* **Work order**
Copy out exactly, from the entries that follow, the line holding "color: #0f172a ->", the line holding "font-size: 18px ->", and all lines between them, but no pictures.

* **Records for the exercise**
Segment Open

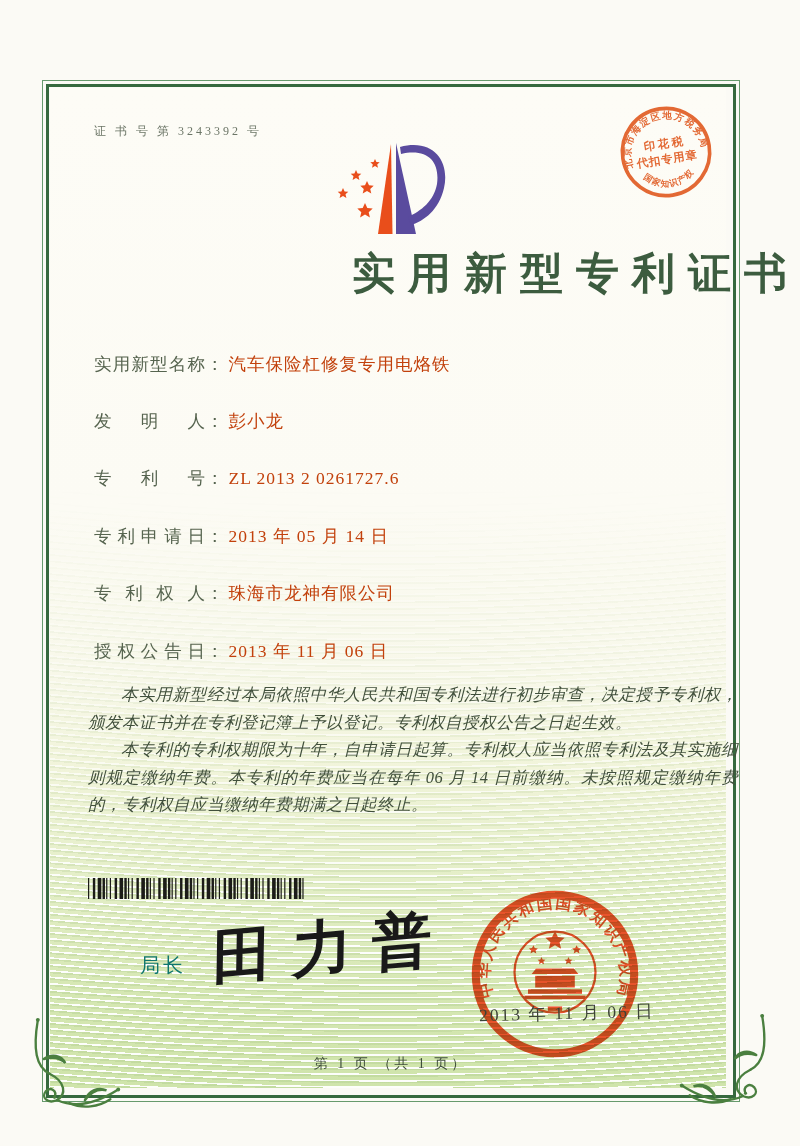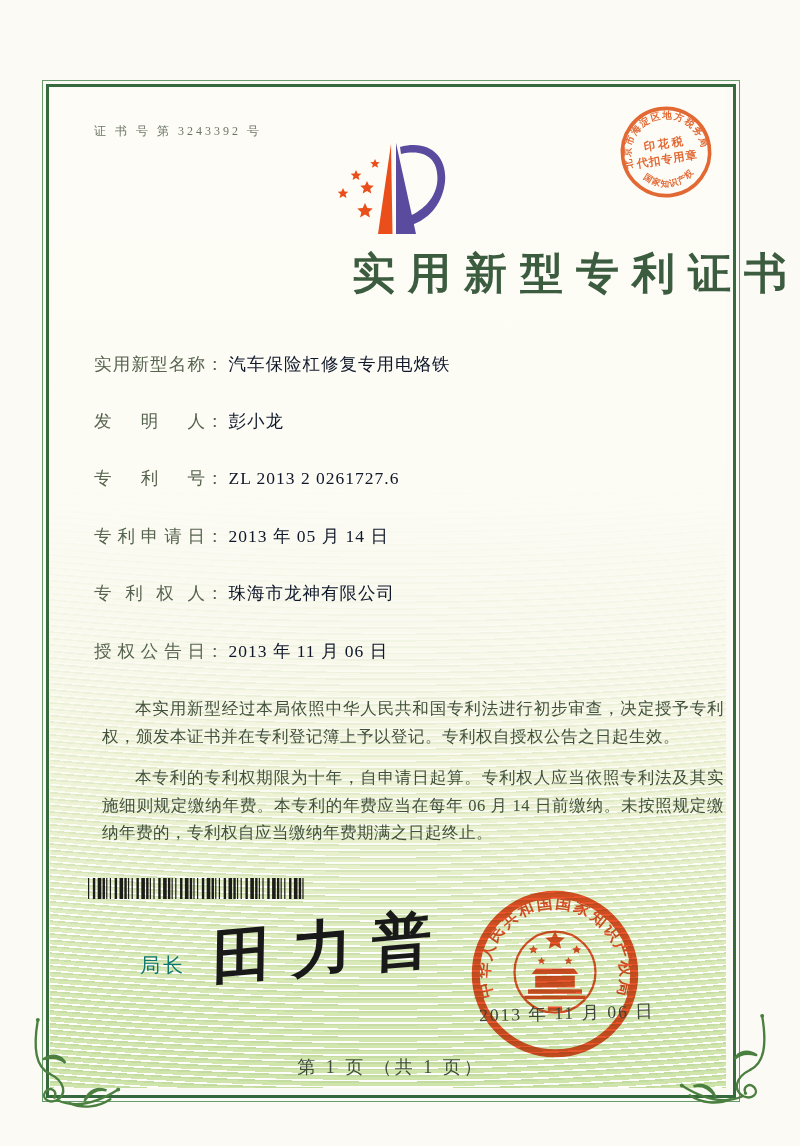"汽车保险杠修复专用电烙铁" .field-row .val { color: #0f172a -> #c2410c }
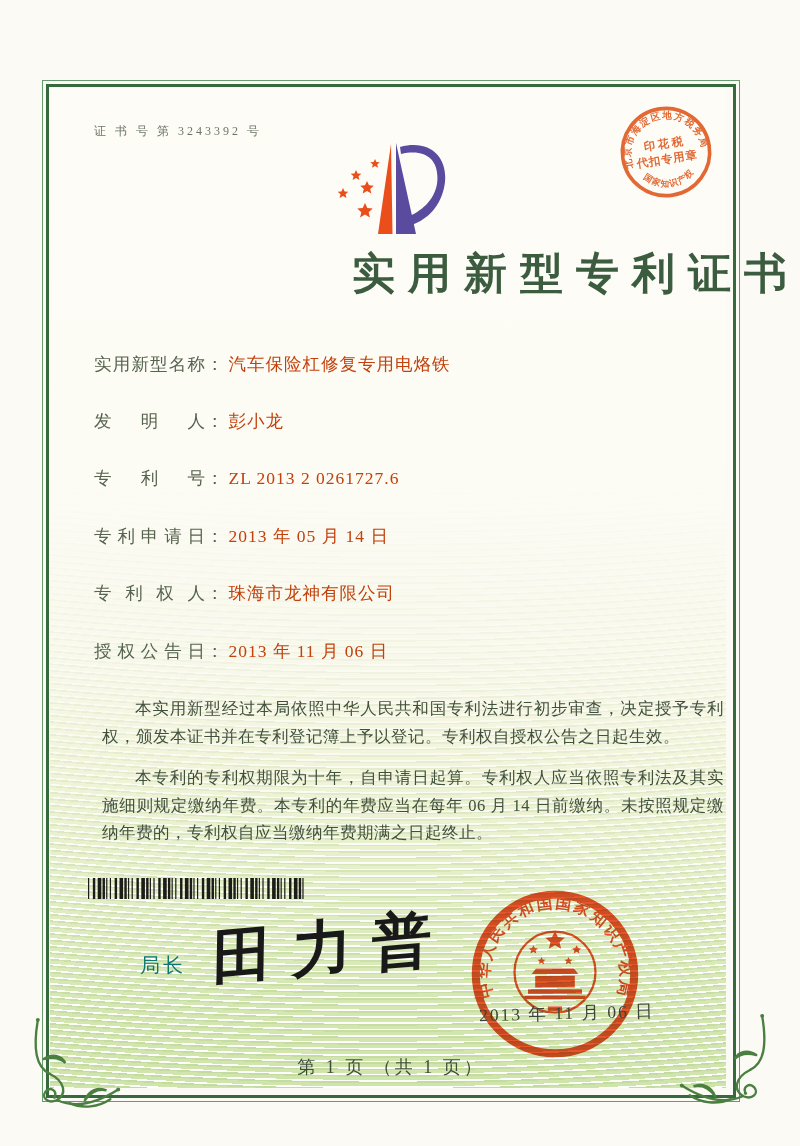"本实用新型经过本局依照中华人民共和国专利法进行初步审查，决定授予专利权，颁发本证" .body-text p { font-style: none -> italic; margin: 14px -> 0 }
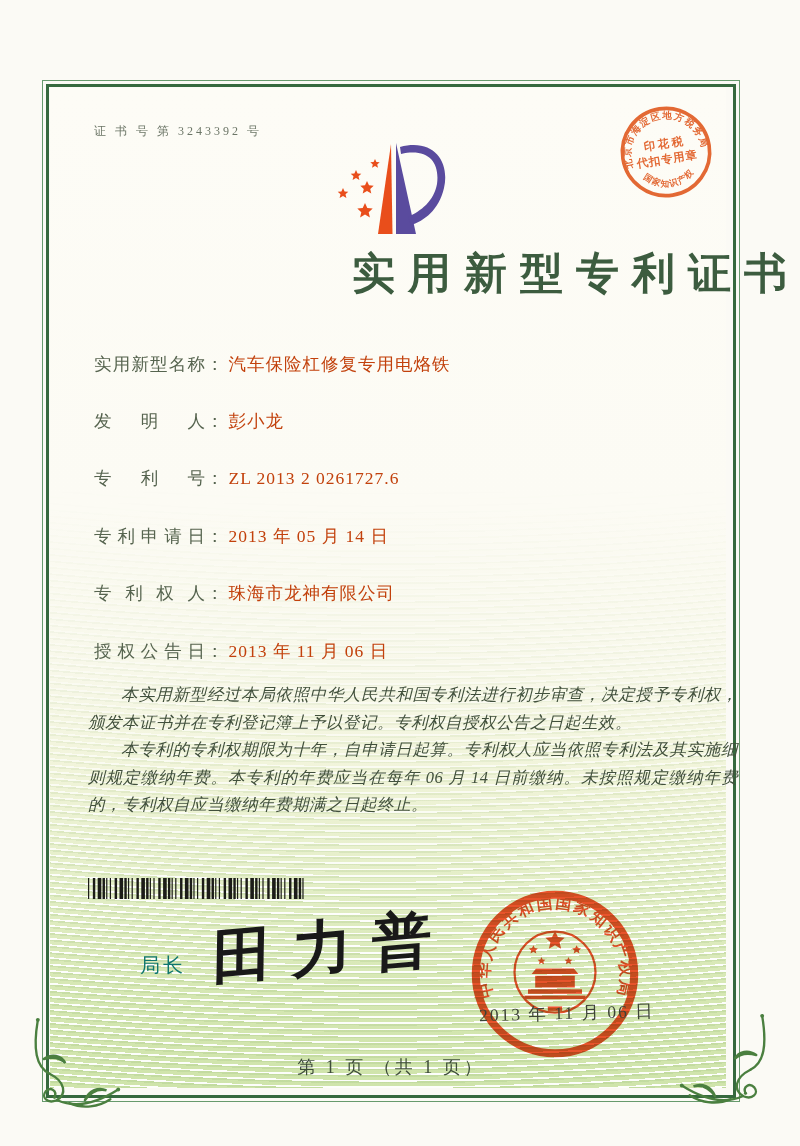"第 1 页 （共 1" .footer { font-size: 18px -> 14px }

Segment Closed
Segment Open

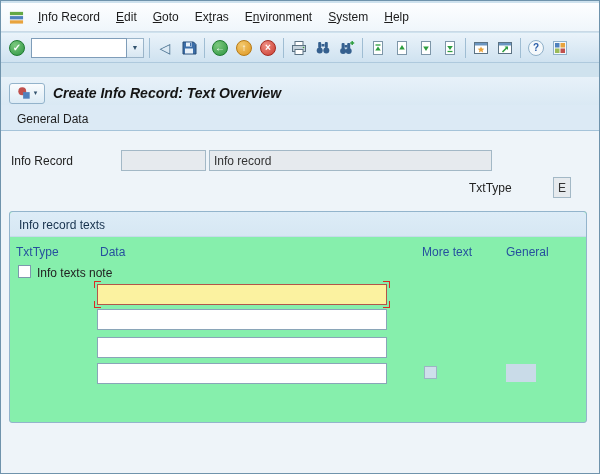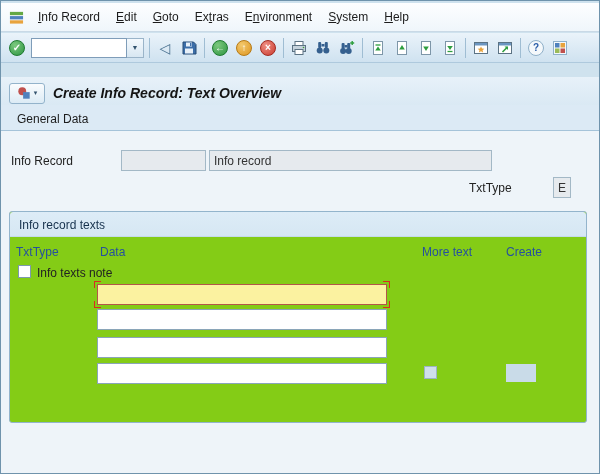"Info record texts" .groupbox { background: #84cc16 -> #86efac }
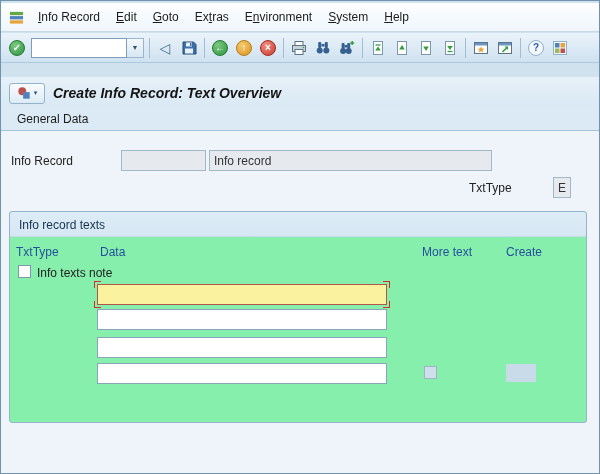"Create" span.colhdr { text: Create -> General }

Segment Closed

* **Worked solution**
"汽车保险杠修复专用电烙铁" .field-row .val { color: #0f172a -> #c2410c }
"本实用新型经过本局依照中华人民共和国专利法进行初步审查，决定授予专利权，颁发本证" .body-text p { font-style: none -> italic; margin: 14px -> 0 }
"第 1 页 （共 1" .footer { font-size: 18px -> 14px }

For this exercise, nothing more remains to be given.